• [PROBLEM TO WORK ON]
Write exactly the lines running from the start of the material below to the line that includes "- The ManagedElement", and include no pictures.

• [DATA EXCERPTS]
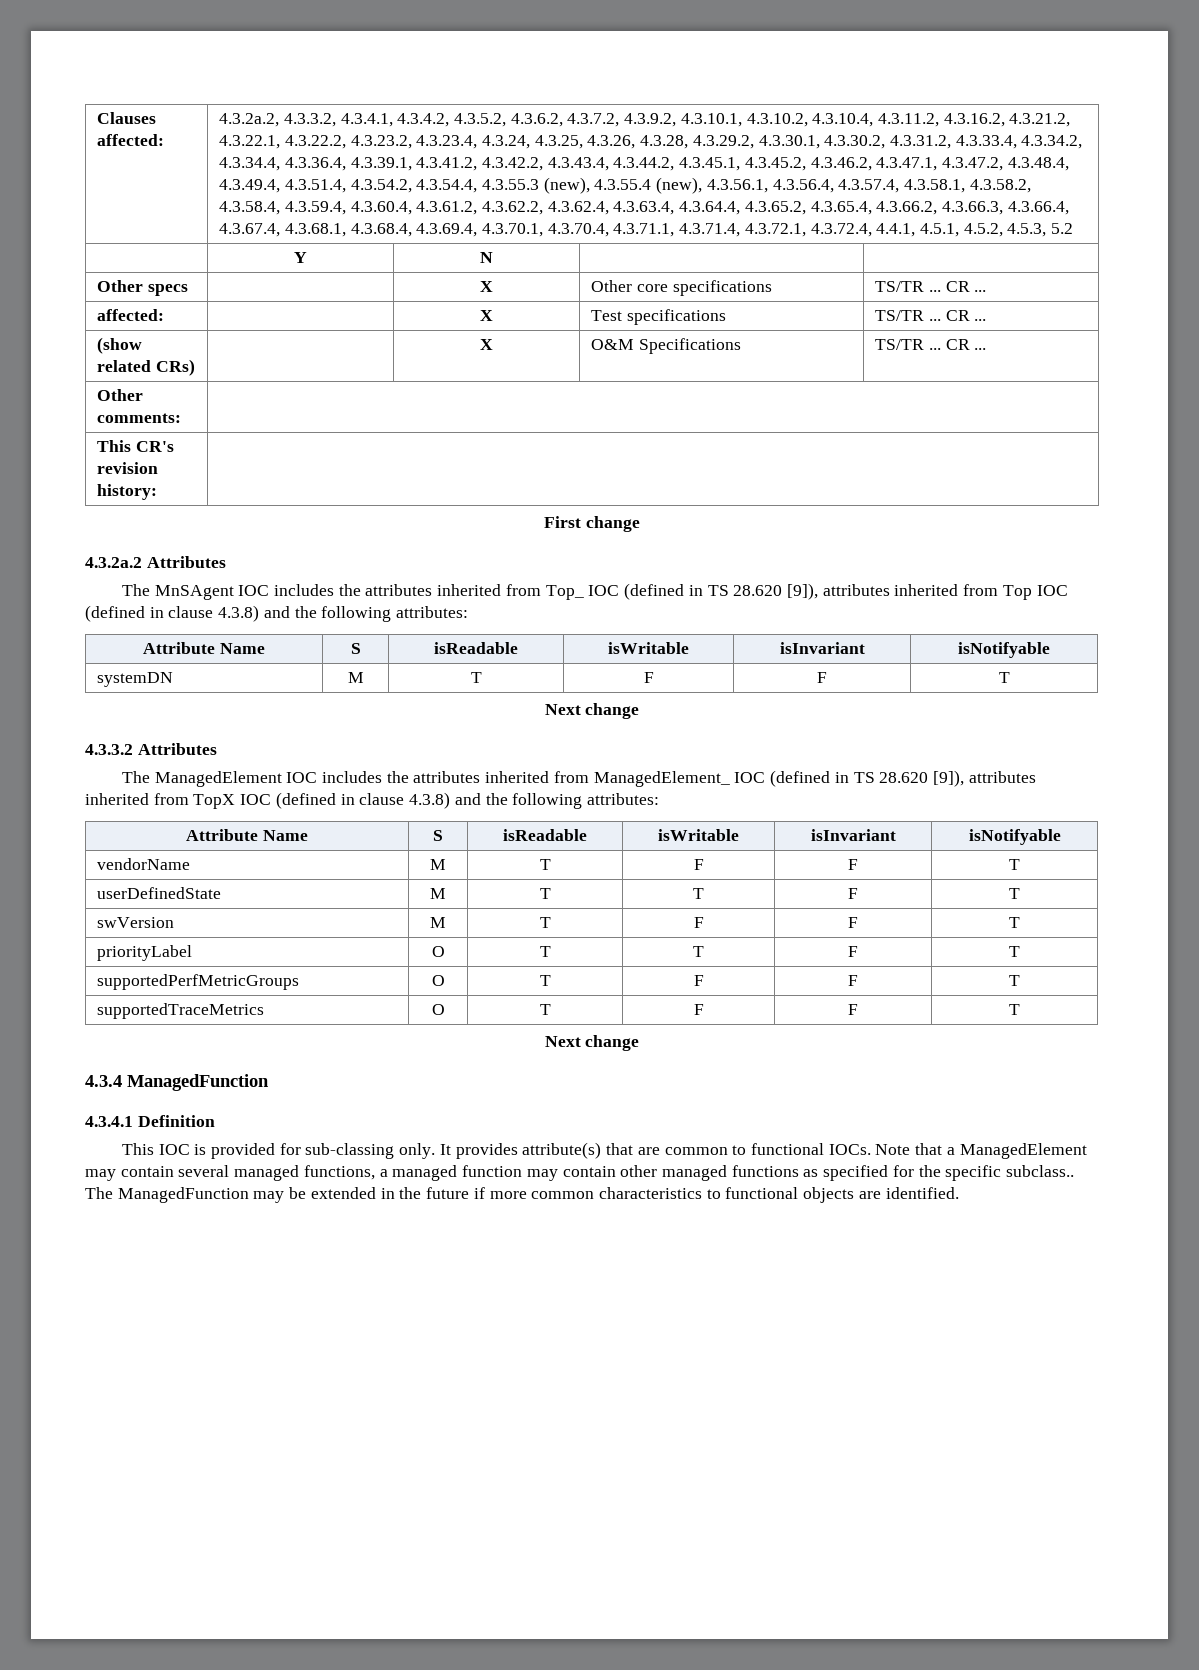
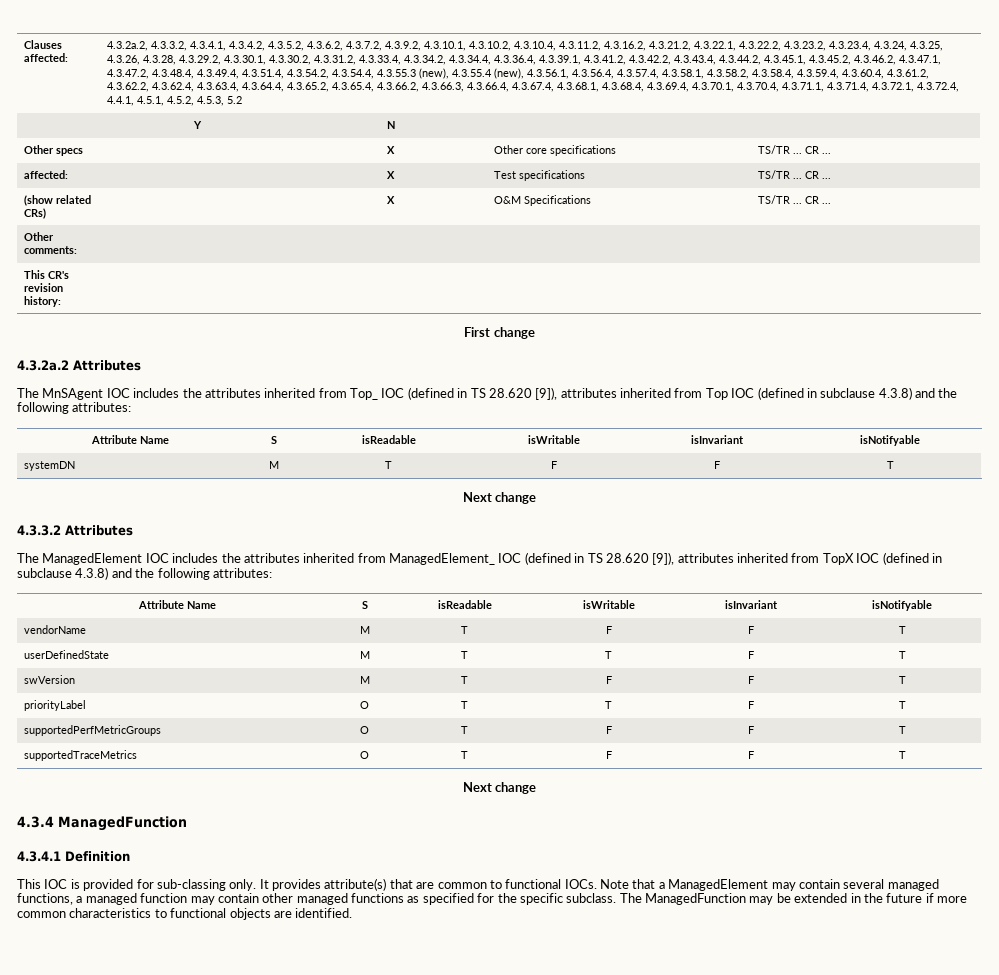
- The MnSAgent IOC includes the attributes inherited from Top_ IOC (defined in TS 28.620 [9]), attributes inherited from Top IOC (defined in clause 4.3.8) and the following attributes:
+ The MnSAgent IOC includes the attributes inherited from Top_ IOC (defined in TS 28.620 [9]), attributes inherited from Top IOC (defined in subclause 4.3.8) and the following attributes:
- The ManagedElement IOC includes the attributes inherited from ManagedElement_ IOC (defined in TS 28.620 [9]), attributes inherited from TopX IOC (defined in clause 4.3.8) and the following attributes:
+ The ManagedElement IOC includes the attributes inherited from ManagedElement_ IOC (defined in TS 28.620 [9]), attributes inherited from TopX IOC (defined in subclause 4.3.8) and the following attributes:
- Note that a ManagedElement may contain several managed functions, a managed function may contain other managed functions as specified for the specific subclass..
+ Note that a ManagedElement may contain several managed functions, a managed function may contain other managed functions as specified for the specific subclass.

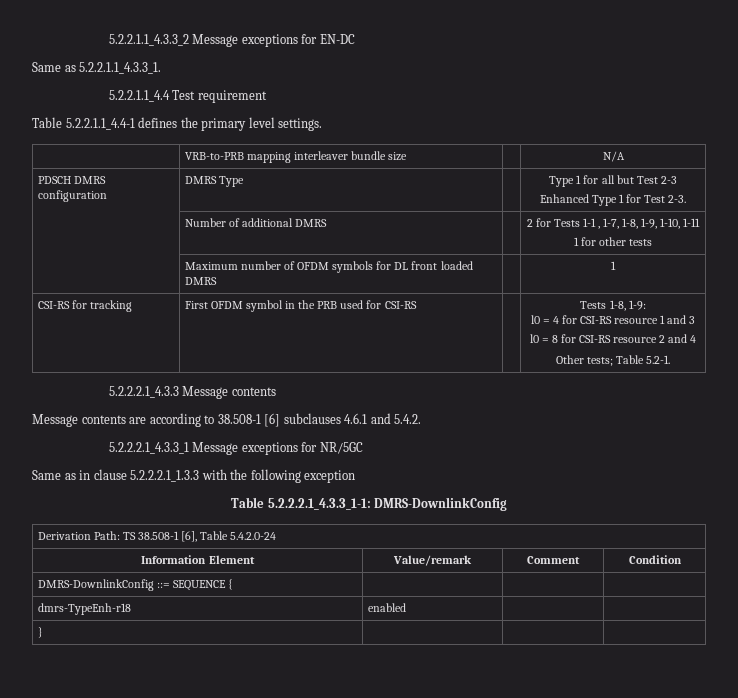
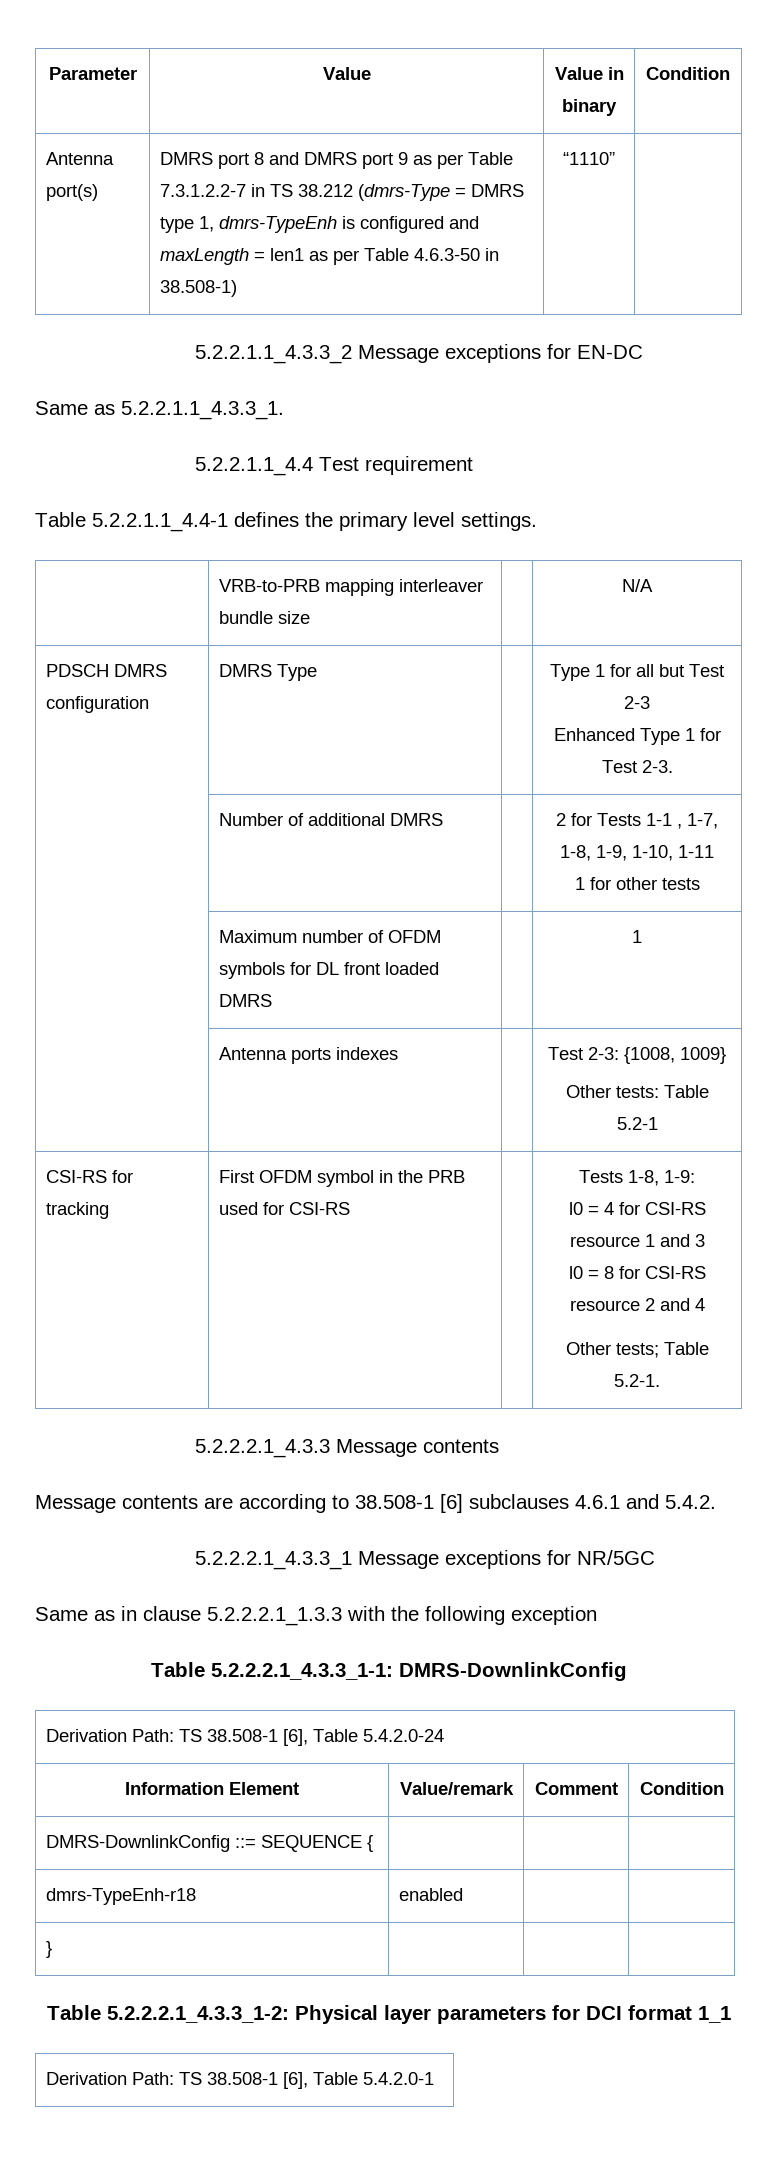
+ Parameter | Value | Value in binary | Condition
+ Antenna port(s) | DMRS port 8 and DMRS port 9 as per Table 7.3.1.2.2-7 in TS 38.212 (dmrs-Type = DMRS type 1, dmrs-TypeEnh is configured and maxLength = len1 as per Table 4.6.3-50 in 38.508-1) | “1110” |
+ | Antenna ports indexes | | Test 2-3: {1008, 1009}
+ Other tests: Table 5.2-1
+ Table 5.2.2.2.1_4.3.3_1-2: Physical layer parameters for DCI format 1_1
+ Derivation Path: TS 38.508-1 [6], Table 5.4.2.0-1

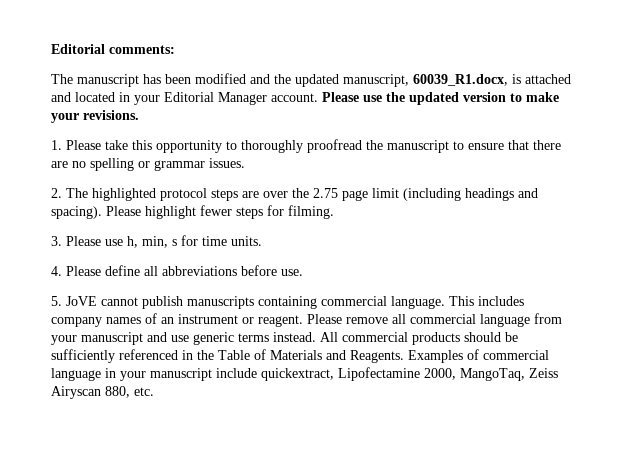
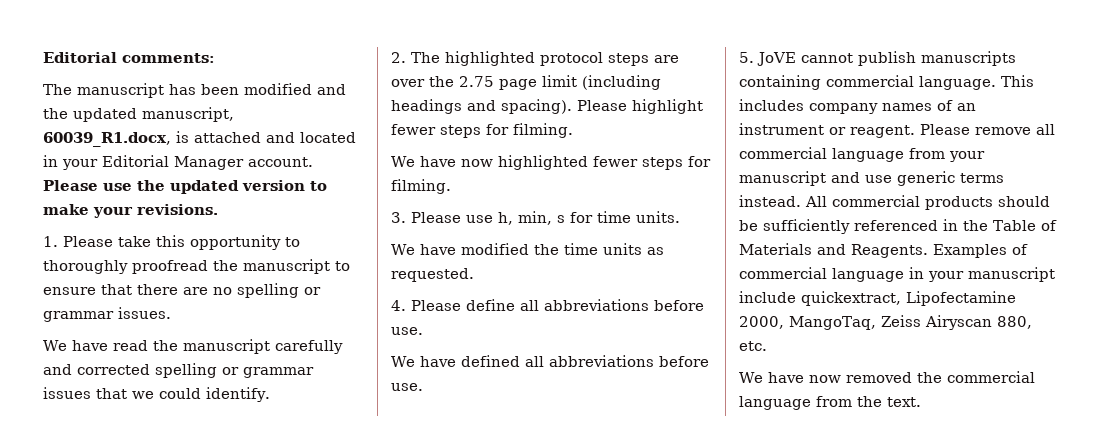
+ We have read the manuscript carefully and corrected spelling or grammar issues that we could identify.
+ We have now highlighted fewer steps for filming.
+ We have modified the time units as requested.
+ We have defined all abbreviations before use.
+ We have now removed the commercial language from the text.

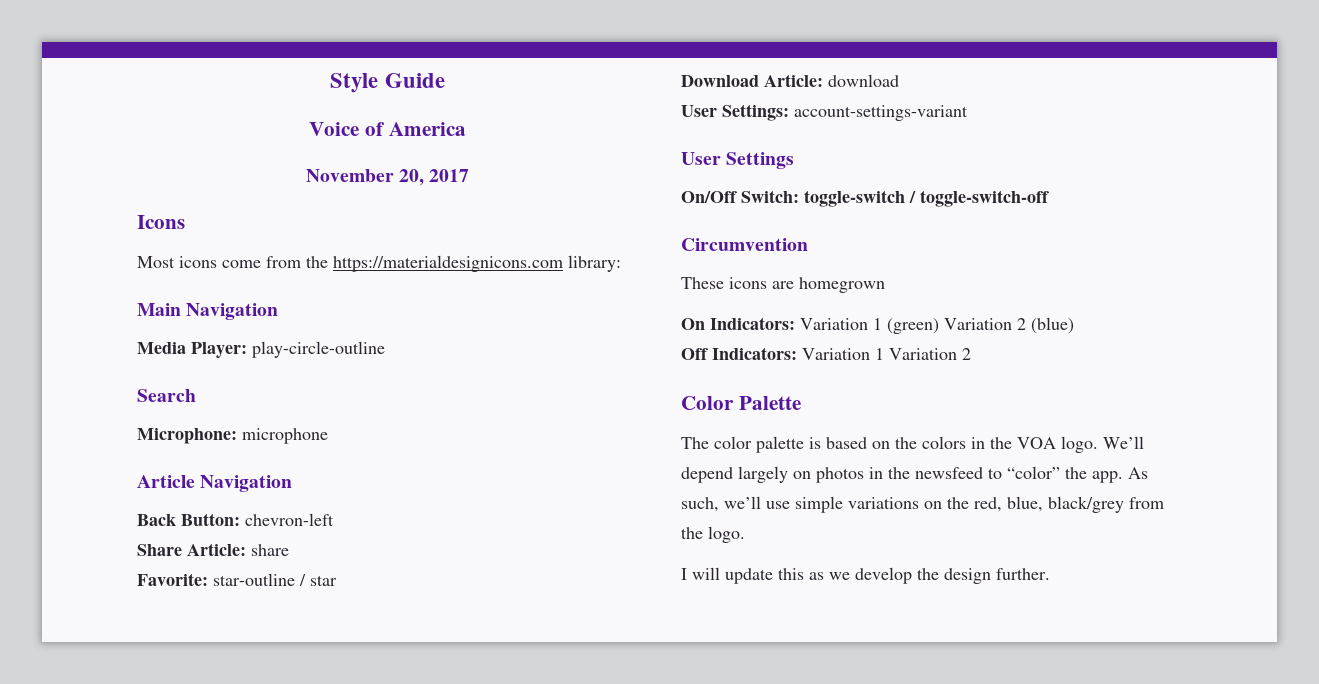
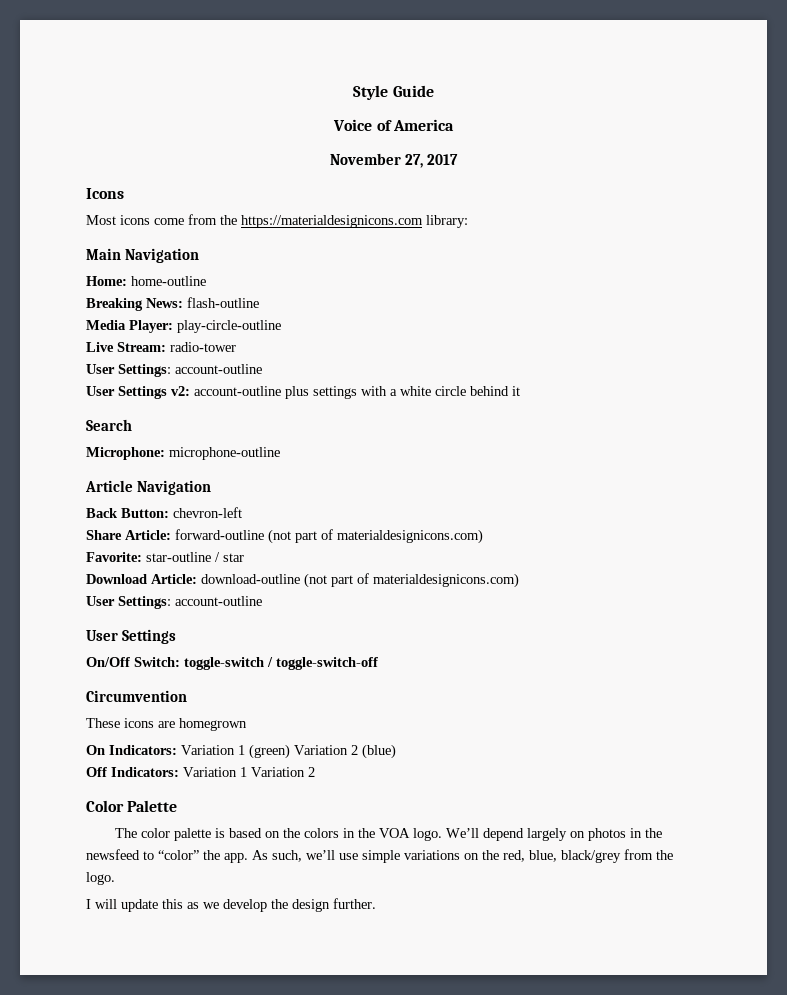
- November 20, 2017
+ November 27, 2017
+ Home: home-outline
+ Breaking News: flash-outline
  Media Player: play-circle-outline
+ Live Stream: radio-tower
+ User Settings: account-outline
+ User Settings v2: account-outline plus settings with a white circle behind it
- Microphone: microphone
+ Microphone: microphone-outline
- Share Article: share
+ Share Article: forward-outline (not part of materialdesignicons.com)
- Download Article: download
- User Settings: account-settings-variant
+ Download Article: download-outline (not part of materialdesignicons.com)
+ User Settings: account-outline

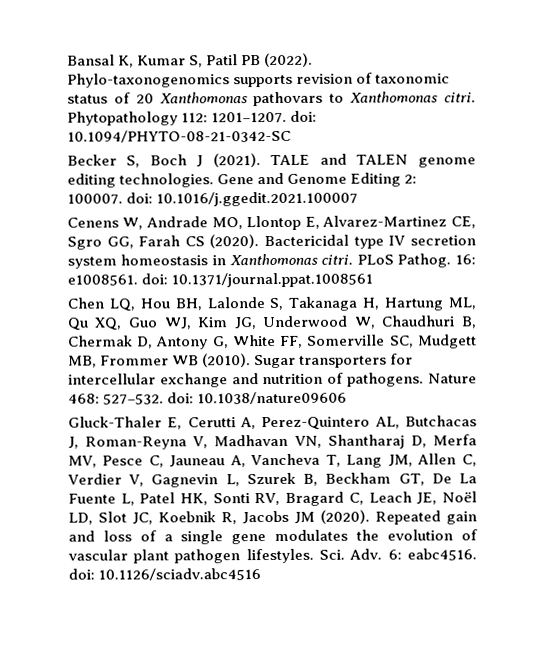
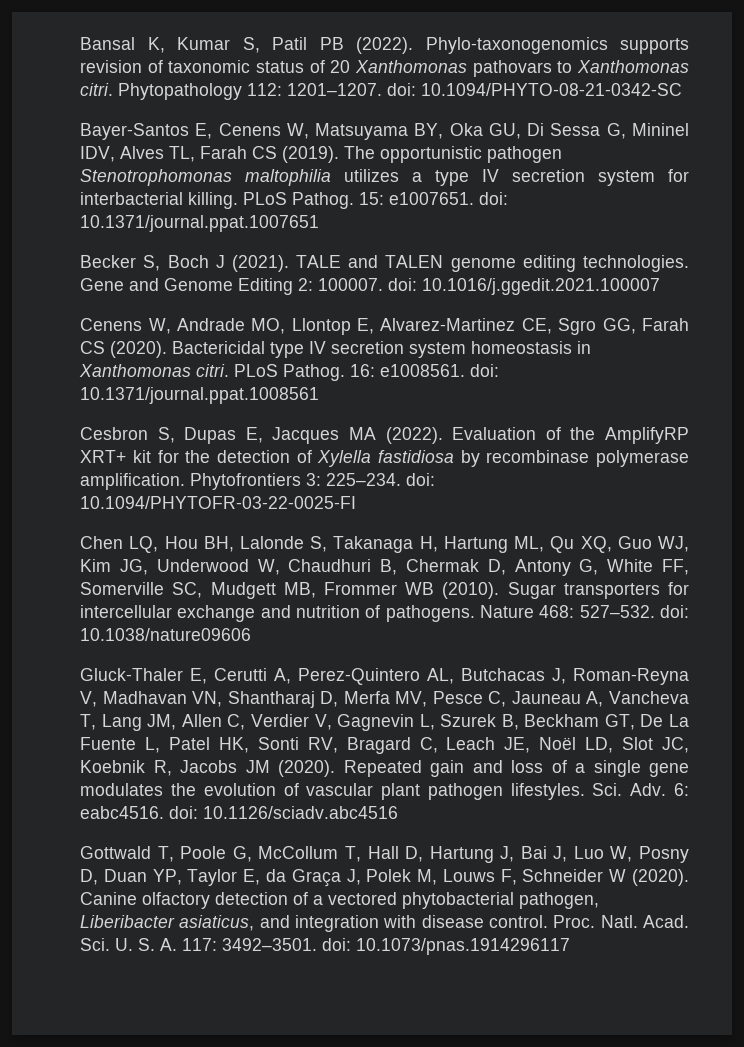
+ Bayer-Santos E, Cenens W, Matsuyama BY, Oka GU, Di Sessa G, Mininel IDV, Alves TL, Farah CS (2019). The opportunistic pathogen Stenotrophomonas maltophilia utilizes a type IV secretion system for interbacterial killing. PLoS Pathog. 15: e1007651. doi: 10.1371/journal.ppat.1007651
+ Cesbron S, Dupas E, Jacques MA (2022). Evaluation of the AmplifyRP XRT+ kit for the detection of Xylella fastidiosa by recombinase polymerase amplification. Phytofrontiers 3: 225–234. doi: 10.1094/PHYTOFR-03-22-0025-FI
+ Gottwald T, Poole G, McCollum T, Hall D, Hartung J, Bai J, Luo W, Posny D, Duan YP, Taylor E, da Graça J, Polek M, Louws F, Schneider W (2020). Canine olfactory detection of a vectored phytobacterial pathogen, Liberibacter asiaticus, and integration with disease control. Proc. Natl. Acad. Sci. U. S. A. 117: 3492–3501. doi: 10.1073/pnas.1914296117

• [OUTPUT BELOW]
- The MnSAgent IOC includes the attributes inherited from Top_ IOC (defined in TS 28.620 [9]), attributes inherited from Top IOC (defined in clause 4.3.8) and the following attributes:
+ The MnSAgent IOC includes the attributes inherited from Top_ IOC (defined in TS 28.620 [9]), attributes inherited from Top IOC (defined in subclause 4.3.8) and the following attributes:
- The ManagedElement IOC includes the attributes inherited from ManagedElement_ IOC (defined in TS 28.620 [9]), attributes inherited from TopX IOC (defined in clause 4.3.8) and the following attributes:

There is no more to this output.